Overall, these findings reinforce the RR scale’s reliability as a biomarker for anger detection and highlight its potential for clinical and wearable applications.
Overall, the present study demonstrates that HRV can serve as an objective indicator for emotion identification. However, while biosignals are a valuable tool for emotion detection, it remains unclear whether they are sufficient on their own. Combining multiple sources of information, such as video analysis, motion detection, or speech-based emotion recognition, alongside biosensor signals, appears to be a necessary step to overcome the limitations of single-modality systems.

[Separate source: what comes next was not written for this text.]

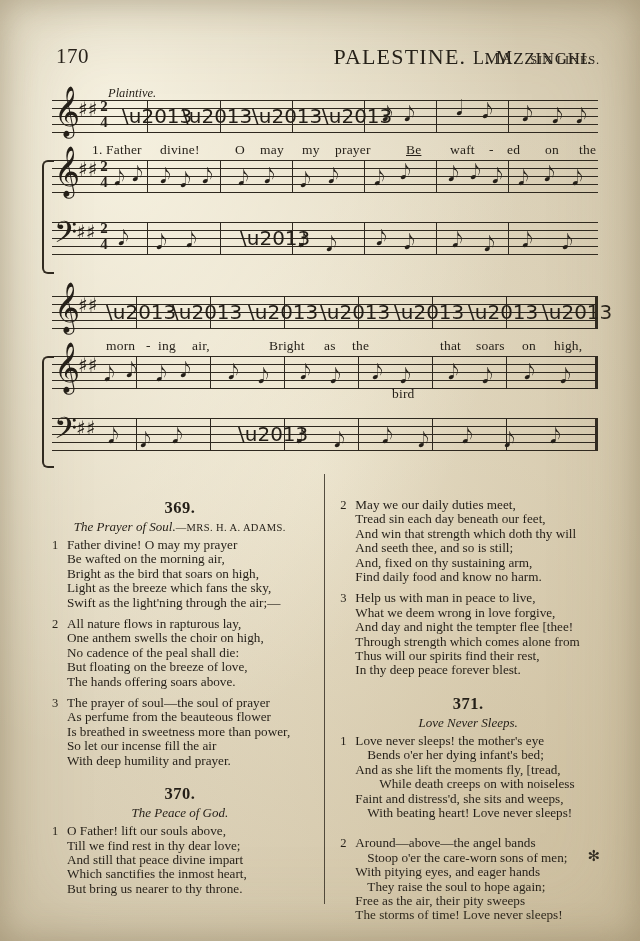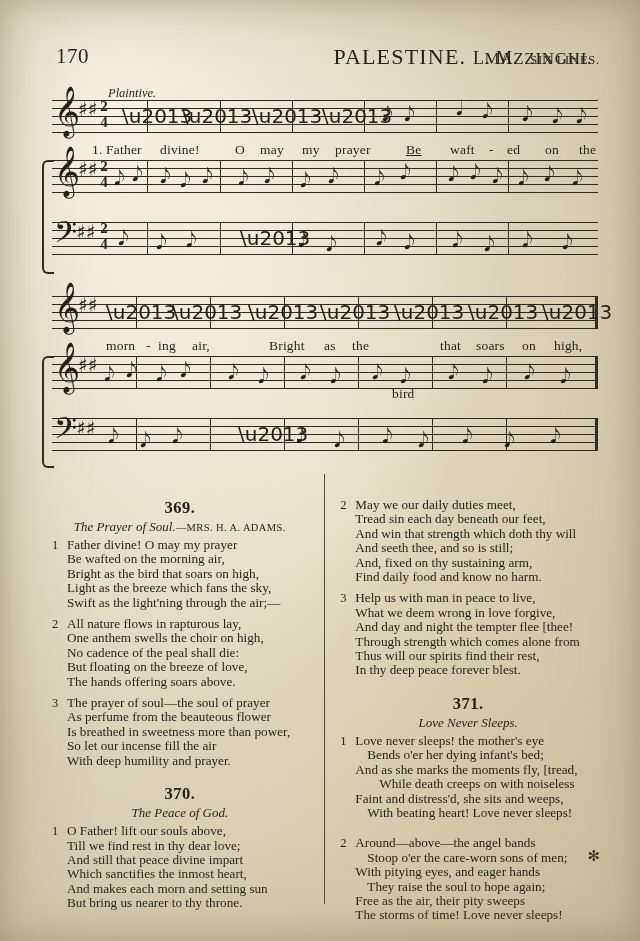"And as she marks the" span.l { text: marks -> lift }
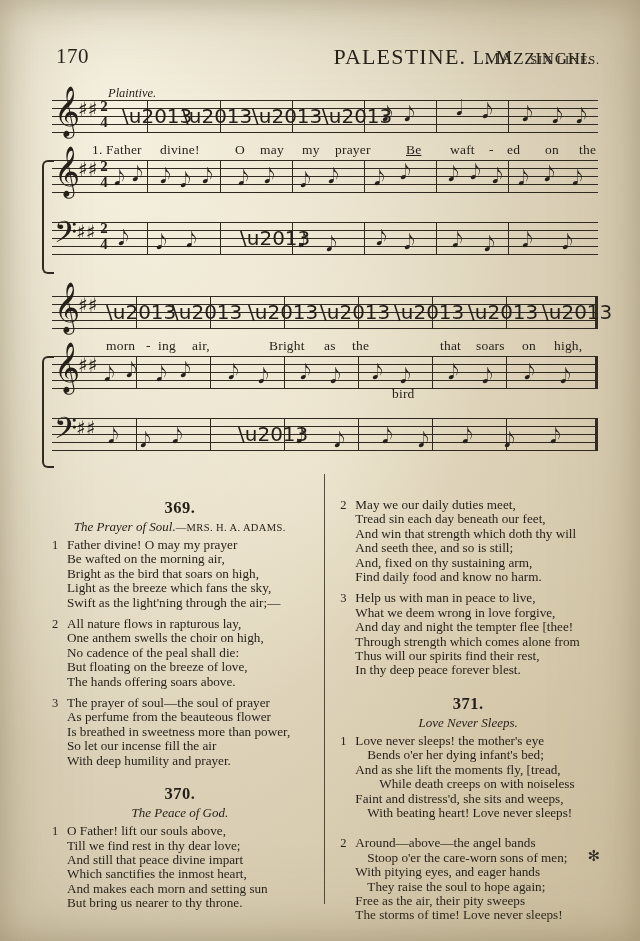"And makes each morn and" span.l { html: <span>And makes each morn and setting sun</span> -> none }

In the present study, due to the small sample size, the results cannot be generalized to all individuals with certainty. It is also important to consider the influence of cultural norms on emotional expression. Our participants were all adults from Tehran, representing a collectivist cultural context. Previous studies have shown that cultural orientation (collectivist vs. individualist) can influence both anger expression and cardiovascular responses (
40,
41). Therefore, HRV-based patterns observed in this study should be interpreted cautiously and may not generalize to populations from other cultural backgrounds. Future research should examine cross-cultural differences in HRV responses to anger and further clarify the validity and reliability of these findings with larger and more diverse samples.
The primary objective of this study was to investigate the feasibility of using HRV as a biomarker to identify anger. Beyond mere identification, the long-term goal is to integrate HRV measurement into a wearable device, such as a wristband, enabling real-time monitoring of emotional states. By providing structured feedback, individuals can gradually develop awareness of their emotions as they occur, and use this information to practice self-regulation strategies. In this context, the wearable device acts as an interactive biofeedback tool, supporting the user in recognizing and modulating emotional responses, thereby facilitating adaptive emotion regulation. This approach emphasizes clinical relevance by offering a non-invasive, continuous method to enhance emotional awareness and self-management, which could complement traditional psychological interventions in subsequent research phases. In general, the present study can be considered a preliminary investigation assessing the diagnostic accuracy of heart rate measurement scales.